■ TASK STATEMENT ■
Could you copy every line of the data that contains "Remake"?

Start of SOURCE RECORDS

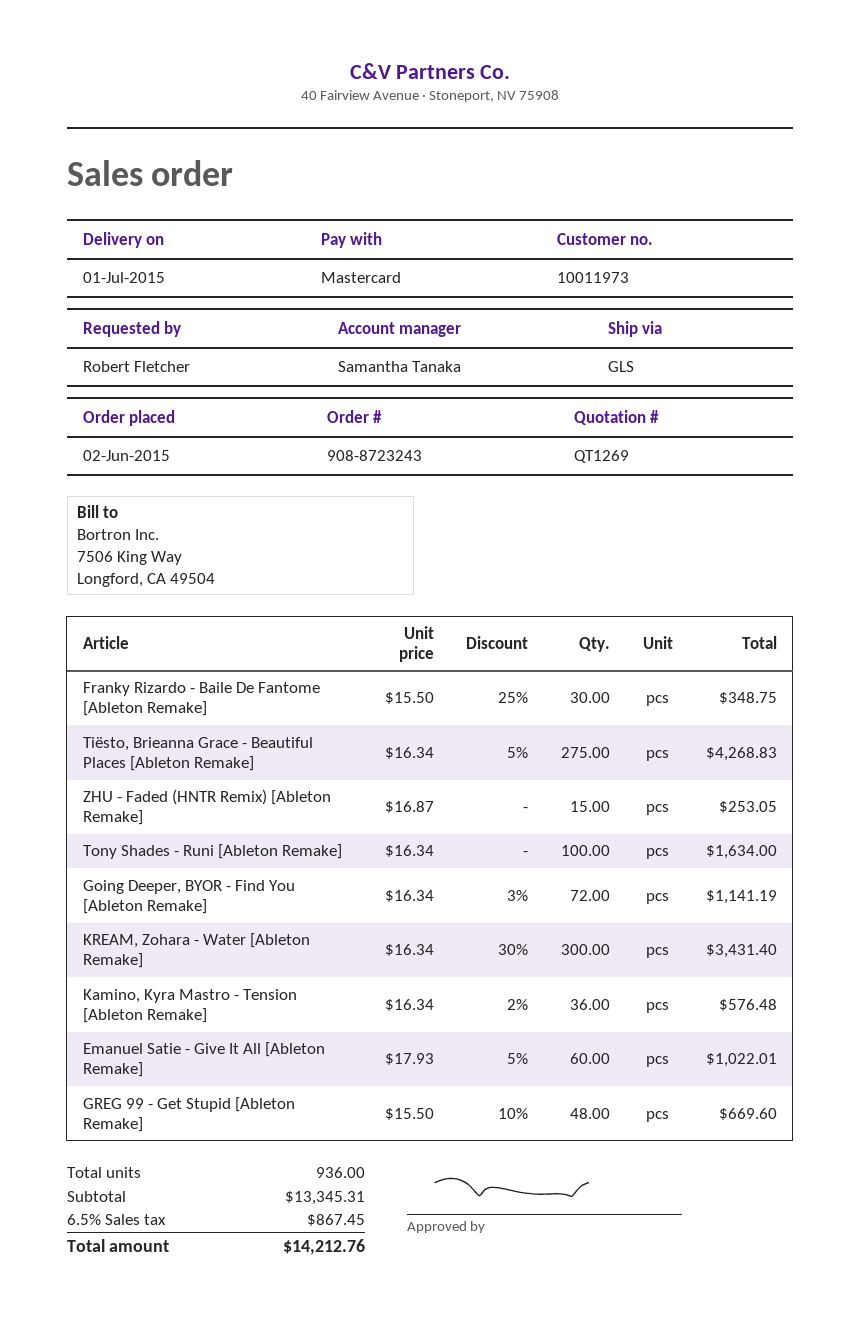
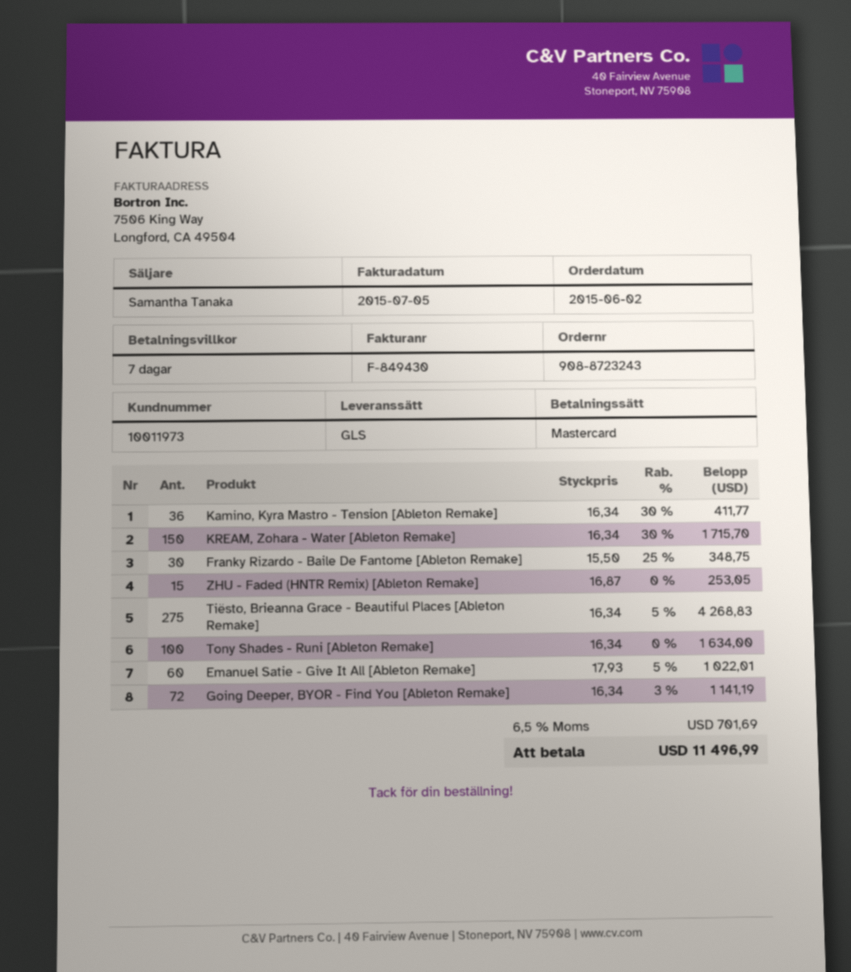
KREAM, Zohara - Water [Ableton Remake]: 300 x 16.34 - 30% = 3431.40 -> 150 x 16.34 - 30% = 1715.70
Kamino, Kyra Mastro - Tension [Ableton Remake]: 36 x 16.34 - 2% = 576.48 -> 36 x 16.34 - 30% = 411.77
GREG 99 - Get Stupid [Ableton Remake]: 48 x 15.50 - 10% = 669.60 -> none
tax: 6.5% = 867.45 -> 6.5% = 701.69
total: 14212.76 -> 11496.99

End of SOURCE RECORDS
Start of SOURCE RECORDS

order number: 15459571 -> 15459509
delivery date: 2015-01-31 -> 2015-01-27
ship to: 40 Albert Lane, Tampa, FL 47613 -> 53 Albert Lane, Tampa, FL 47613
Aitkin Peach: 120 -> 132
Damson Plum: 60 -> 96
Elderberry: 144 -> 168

End of SOURCE RECORDS
Start of SOURCE RECORDS

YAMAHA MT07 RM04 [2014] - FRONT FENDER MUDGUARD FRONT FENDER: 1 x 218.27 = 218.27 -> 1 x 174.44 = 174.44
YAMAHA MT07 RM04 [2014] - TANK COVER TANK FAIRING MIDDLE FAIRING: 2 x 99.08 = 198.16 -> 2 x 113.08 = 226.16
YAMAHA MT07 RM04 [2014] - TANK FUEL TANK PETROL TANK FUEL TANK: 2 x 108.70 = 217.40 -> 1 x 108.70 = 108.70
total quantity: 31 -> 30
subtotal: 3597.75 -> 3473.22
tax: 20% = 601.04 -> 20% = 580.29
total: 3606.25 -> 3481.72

End of SOURCE RECORDS

■ EXERCISE RESPONSE ■
KREAM, Zohara - Water [Ableton Remake]: 300 x 16.34 - 30% = 3431.40 -> 150 x 16.34 - 30% = 1715.70
Kamino, Kyra Mastro - Tension [Ableton Remake]: 36 x 16.34 - 2% = 576.48 -> 36 x 16.34 - 30% = 411.77
GREG 99 - Get Stupid [Ableton Remake]: 48 x 15.50 - 10% = 669.60 -> none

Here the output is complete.